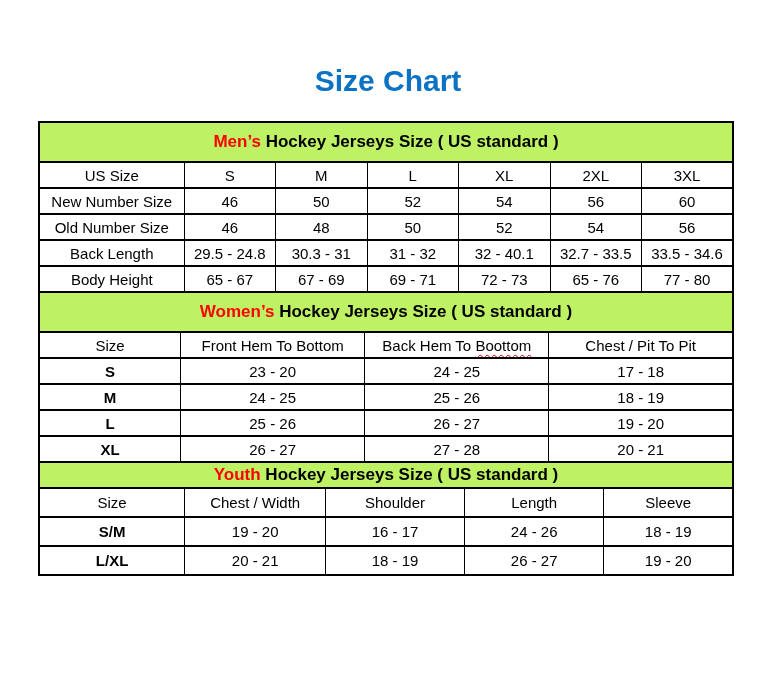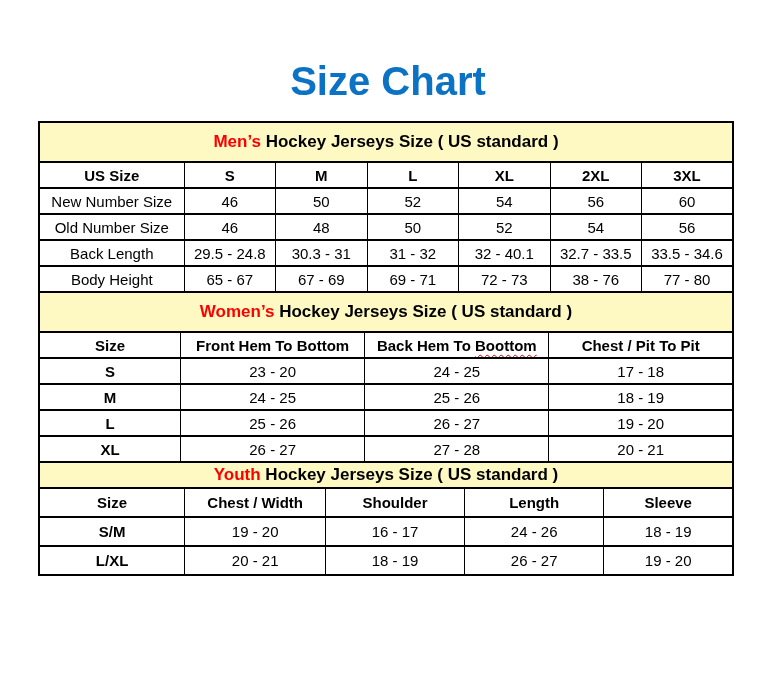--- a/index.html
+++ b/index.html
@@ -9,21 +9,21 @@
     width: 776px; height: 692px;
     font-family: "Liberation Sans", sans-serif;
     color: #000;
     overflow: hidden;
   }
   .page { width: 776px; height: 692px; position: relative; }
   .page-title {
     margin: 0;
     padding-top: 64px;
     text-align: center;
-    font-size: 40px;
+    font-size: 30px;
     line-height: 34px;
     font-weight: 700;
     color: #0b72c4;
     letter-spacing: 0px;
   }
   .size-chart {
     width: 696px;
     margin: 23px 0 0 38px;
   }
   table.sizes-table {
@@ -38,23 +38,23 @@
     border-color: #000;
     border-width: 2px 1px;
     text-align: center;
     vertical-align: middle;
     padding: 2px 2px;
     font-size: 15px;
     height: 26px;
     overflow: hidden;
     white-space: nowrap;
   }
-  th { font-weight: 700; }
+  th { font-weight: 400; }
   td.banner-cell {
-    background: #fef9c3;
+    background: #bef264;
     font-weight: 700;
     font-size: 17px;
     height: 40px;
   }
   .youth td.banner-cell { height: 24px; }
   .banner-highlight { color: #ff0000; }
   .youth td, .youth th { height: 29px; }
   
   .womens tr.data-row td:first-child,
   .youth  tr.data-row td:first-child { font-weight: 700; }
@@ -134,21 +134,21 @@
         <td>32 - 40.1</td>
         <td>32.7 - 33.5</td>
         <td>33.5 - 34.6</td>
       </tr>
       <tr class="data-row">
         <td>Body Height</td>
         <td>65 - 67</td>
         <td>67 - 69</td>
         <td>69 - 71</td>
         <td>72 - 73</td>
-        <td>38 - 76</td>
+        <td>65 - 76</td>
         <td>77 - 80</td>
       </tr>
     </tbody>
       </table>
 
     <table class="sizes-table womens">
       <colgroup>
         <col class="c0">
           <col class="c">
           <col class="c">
::::::::
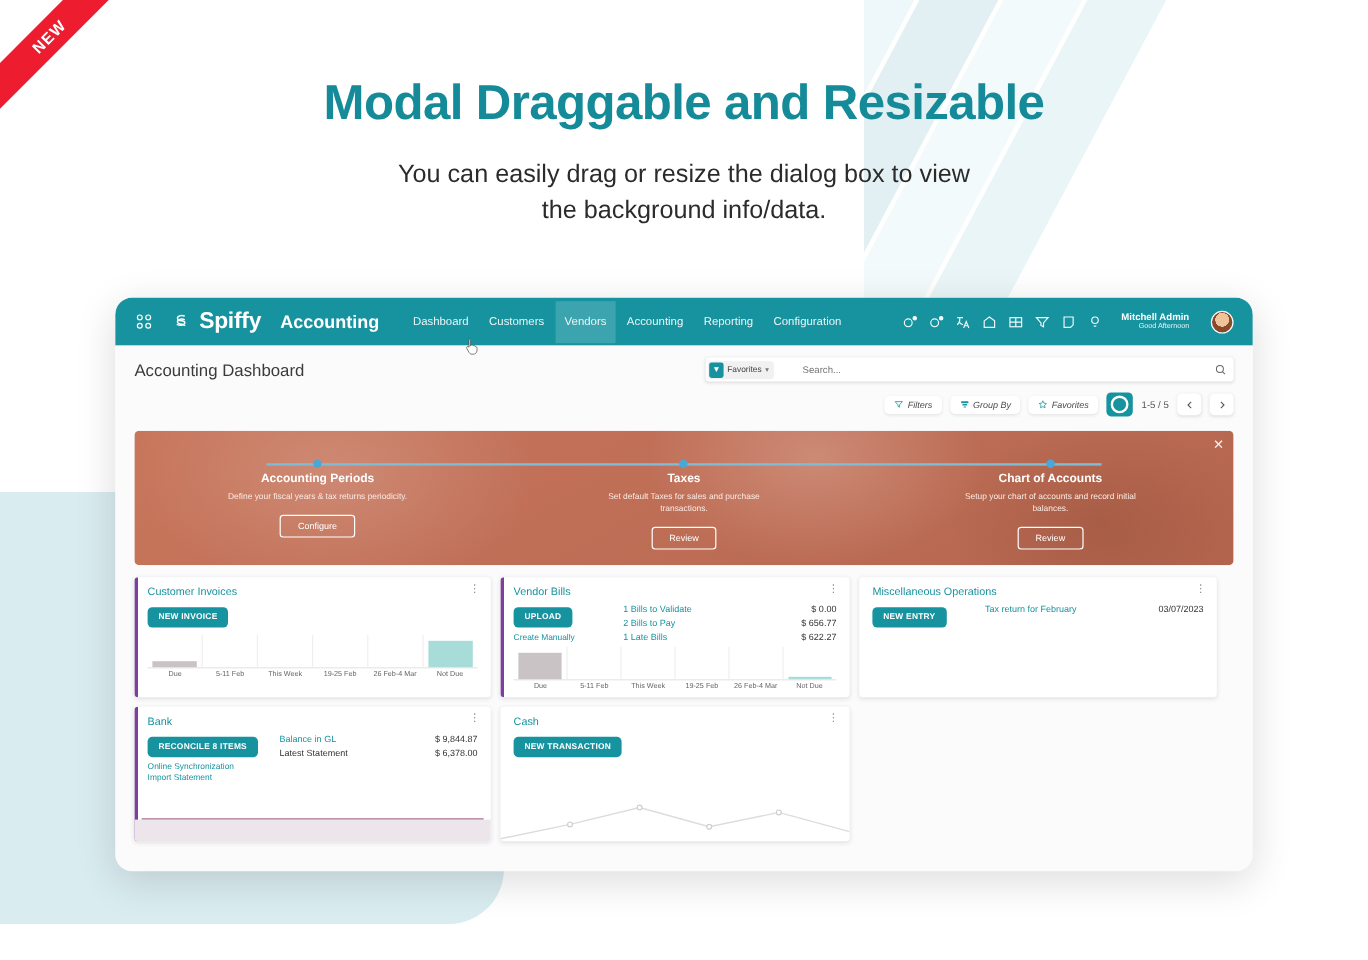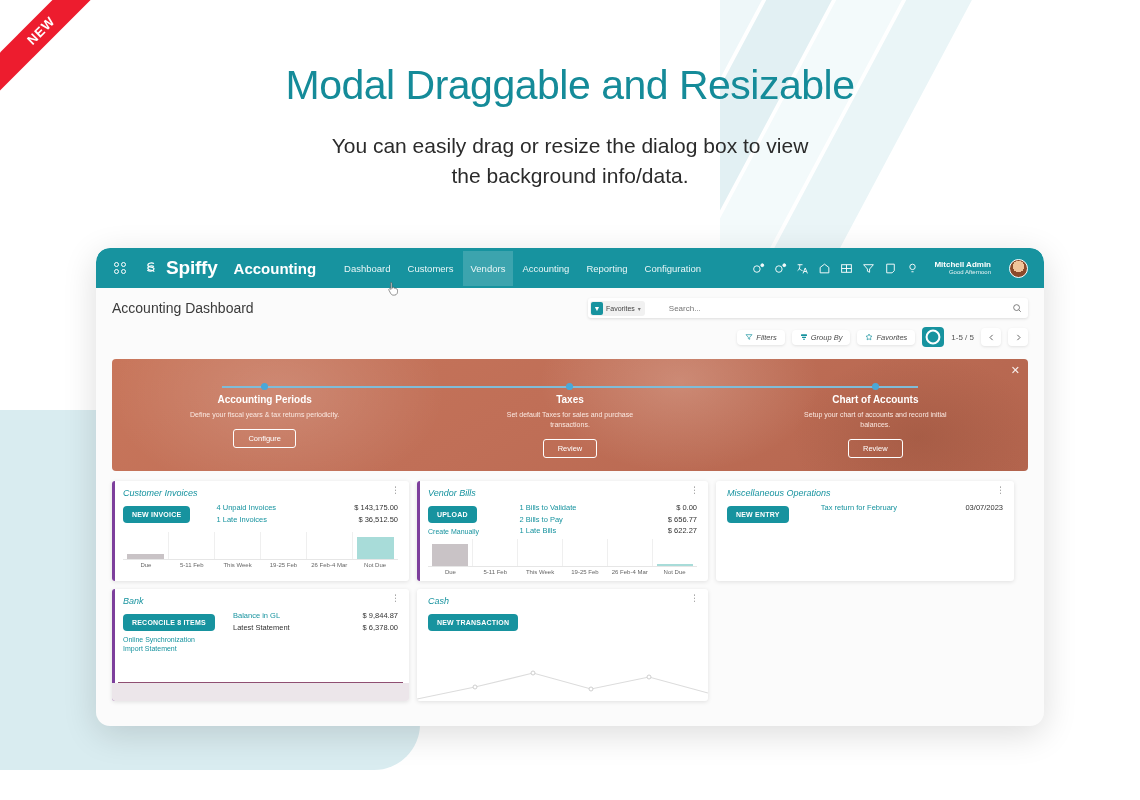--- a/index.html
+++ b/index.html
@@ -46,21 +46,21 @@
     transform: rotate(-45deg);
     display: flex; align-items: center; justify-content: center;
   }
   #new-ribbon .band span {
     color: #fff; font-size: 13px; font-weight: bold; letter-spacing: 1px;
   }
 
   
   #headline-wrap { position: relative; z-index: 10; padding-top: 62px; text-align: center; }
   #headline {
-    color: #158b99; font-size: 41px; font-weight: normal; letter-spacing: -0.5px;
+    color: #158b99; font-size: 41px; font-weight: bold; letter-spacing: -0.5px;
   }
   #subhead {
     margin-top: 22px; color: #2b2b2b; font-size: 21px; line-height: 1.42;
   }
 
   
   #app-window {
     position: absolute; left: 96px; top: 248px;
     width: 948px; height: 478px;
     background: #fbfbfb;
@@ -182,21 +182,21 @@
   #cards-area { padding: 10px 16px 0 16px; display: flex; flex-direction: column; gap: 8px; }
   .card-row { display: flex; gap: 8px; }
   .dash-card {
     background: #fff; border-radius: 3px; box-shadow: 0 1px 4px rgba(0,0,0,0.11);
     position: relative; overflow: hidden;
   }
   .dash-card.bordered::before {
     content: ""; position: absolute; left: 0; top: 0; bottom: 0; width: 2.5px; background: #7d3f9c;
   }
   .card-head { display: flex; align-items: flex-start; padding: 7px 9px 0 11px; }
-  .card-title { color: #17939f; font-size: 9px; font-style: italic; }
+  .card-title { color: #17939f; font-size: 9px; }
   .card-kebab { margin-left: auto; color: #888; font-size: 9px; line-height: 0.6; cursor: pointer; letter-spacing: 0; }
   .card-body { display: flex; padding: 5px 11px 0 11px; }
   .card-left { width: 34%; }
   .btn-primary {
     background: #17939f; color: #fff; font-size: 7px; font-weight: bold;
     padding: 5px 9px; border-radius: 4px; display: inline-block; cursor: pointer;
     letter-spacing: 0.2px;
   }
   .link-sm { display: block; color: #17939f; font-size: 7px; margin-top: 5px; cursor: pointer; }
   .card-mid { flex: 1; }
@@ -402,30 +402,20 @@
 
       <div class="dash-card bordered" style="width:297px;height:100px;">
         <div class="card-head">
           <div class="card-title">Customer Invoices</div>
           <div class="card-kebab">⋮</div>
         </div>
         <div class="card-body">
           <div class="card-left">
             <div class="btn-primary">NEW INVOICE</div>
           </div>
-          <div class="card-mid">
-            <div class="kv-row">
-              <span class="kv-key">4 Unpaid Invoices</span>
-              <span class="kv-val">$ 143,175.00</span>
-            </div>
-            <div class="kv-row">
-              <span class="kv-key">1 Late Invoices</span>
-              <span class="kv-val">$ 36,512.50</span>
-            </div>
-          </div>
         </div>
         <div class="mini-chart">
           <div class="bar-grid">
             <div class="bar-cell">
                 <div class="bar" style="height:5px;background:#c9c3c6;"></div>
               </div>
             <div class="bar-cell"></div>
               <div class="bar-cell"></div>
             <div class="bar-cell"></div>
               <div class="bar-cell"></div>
::::::::
• WHAT IS EXPECTED
The expected answer is one number: the count of lines in the listing that include the string "cell".

• SOLVED PROBLEM
7